Assessment of Joint Pain
Begin with plain radiographs (minimum two views: AP and lateral) as the mandatory first imaging step, while simultaneously obtaining a detailed history focused on six key clinical factors: chronology (acute vs. chronic), presence of inflammation, distribution pattern (monoarticular vs. polyarticular), extra-articular manifestations, patient demographics, and disease course. 1, 2, 3
Immediate Triage: Rule Out Emergencies First
- Exclude septic arthritis immediately in any patient presenting with acute joint pain, fever, inability to bear weight, or a single hot, swollen joint—this is an orthopedic emergency requiring urgent aspiration 2, 4
- Obtain blood cultures if fever is present or symptoms are acute in onset 2
- For hip involvement with fever or severe pain, perform ultrasound-guided aspiration urgently to prevent permanent joint damage 2
- Joint aspiration with synovial fluid analysis is indicated when infection is suspected and should be guided by imaging 4, 5
History: Six Critical Clinical Factors
1. Disease Chronology
- Acute onset (days to weeks): Consider viral infections, crystal-induced arthritis (gout/pseudogout), serum sickness, reactive arthritis, or septic arthritis 3
- Chronic presentation (>6 weeks): Consider rheumatoid arthritis, osteoarthritis, or other chronic inflammatory arthritides—note that chronic conditions may present acutely 3, 6
2. Inflammatory vs. Noninflammatory Features
Inflammatory arthritis presents with: 7, 3, 6
- Warm, swollen joints with palpable synovitis
- Prolonged morning stiffness (>1 hour)
- Pain that improves with activity
- Constitutional symptoms (fever, weight loss, fatigue)
- Positive review of systems (rashes, oral ulcers, organ involvement)

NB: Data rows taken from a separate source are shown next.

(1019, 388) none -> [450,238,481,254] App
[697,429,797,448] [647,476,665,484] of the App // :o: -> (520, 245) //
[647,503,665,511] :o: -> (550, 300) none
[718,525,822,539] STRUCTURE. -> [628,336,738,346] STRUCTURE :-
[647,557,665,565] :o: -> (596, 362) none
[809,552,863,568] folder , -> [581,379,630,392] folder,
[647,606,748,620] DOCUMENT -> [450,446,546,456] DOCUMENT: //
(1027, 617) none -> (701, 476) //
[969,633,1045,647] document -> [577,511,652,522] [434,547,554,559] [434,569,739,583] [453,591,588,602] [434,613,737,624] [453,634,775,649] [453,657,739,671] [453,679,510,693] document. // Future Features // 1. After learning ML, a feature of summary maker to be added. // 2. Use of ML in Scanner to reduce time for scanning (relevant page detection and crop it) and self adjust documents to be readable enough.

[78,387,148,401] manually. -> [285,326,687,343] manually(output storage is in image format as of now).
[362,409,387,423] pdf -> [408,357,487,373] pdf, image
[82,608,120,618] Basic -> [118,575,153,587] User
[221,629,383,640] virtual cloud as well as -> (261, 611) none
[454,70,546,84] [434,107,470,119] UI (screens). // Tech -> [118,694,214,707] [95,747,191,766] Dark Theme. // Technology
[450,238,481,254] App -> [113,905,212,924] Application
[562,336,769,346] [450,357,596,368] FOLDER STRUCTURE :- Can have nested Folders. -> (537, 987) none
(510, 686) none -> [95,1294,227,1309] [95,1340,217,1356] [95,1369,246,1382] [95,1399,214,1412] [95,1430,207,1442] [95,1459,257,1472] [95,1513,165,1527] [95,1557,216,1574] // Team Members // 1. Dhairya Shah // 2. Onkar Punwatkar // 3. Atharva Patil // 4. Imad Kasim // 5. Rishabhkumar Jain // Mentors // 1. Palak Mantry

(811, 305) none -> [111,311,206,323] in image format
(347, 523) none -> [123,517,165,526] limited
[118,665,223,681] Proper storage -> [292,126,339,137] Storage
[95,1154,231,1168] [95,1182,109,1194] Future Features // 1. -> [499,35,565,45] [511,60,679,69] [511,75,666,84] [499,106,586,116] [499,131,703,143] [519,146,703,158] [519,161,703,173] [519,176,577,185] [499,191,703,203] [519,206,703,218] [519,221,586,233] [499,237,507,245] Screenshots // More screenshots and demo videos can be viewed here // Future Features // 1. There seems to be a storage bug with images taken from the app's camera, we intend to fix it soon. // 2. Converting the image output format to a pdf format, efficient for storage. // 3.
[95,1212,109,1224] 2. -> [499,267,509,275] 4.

Noninflammatory arthritis (typically osteoarthritis) presents with: 7
- Morning stiffness <1 hour
- Pain aggravated by activity, improved with rest
- Bony hypertrophy and crepitus on examination
- Negative review of systems
3. Distribution Pattern
- Monoarticular: Septic arthritis, crystal arthropathy, trauma, or localized osteoarthritis 2
- Oligoarticular (2-4 joints): Reactive arthritis, psoriatic arthritis, or early rheumatoid arthritis 3
- Polyarticular (≥5 joints): Rheumatoid arthritis, systemic lupus erythematosus, viral arthritis, or generalized osteoarthritis 7, 6
- Symmetry: Symmetric involvement suggests rheumatoid arthritis; asymmetric suggests psoriatic or reactive arthritis 3
4. Extra-Articular Manifestations
- Document presence of skin rashes, oral ulcers, eye symptoms (uveitis, conjunctivitis), gastrointestinal symptoms, genitourinary symptoms, or pulmonary involvement 7, 3
- These findings help distinguish specific rheumatologic diagnoses 3
5. Patient Demographics
- Age, sex, occupation, family history of rheumatologic disease, and recent exposures (infections, travel, sexual contacts) 3, 8
6. Disease Course
- Progressive, relapsing-remitting, or self-limited pattern 3
Physical Examination: Systematic Joint Assessment
- Palpate for synovitis: Distinguish inflammatory synovial thickening from bony hypertrophy and crepitus of osteoarthritis 3, 6
- Assess for warmth, erythema, and effusion: Redness, warmth, or swelling suggests synovitis and inflammation 6
- Perform appropriately directed neurologic and musculoskeletal evaluation 1
- Document pattern of joint involvement: which joints, symmetry, and number affected 1, 3
- Examine for extra-articular findings (skin, eyes, mucous membranes) 3
Mandatory Initial Laboratory Workup
Obtain the following tests in all patients with undifferentiated joint pain: 4
Core Inflammatory Panel
- ESR and CRP: Complementary markers that differentiate inflammatory from non-inflammatory conditions and track disease activity 4
- Complete blood count with differential: Evaluate for infection, anemia of chronic disease, leukocytosis 4
Autoimmune Panel (if inflammatory features present)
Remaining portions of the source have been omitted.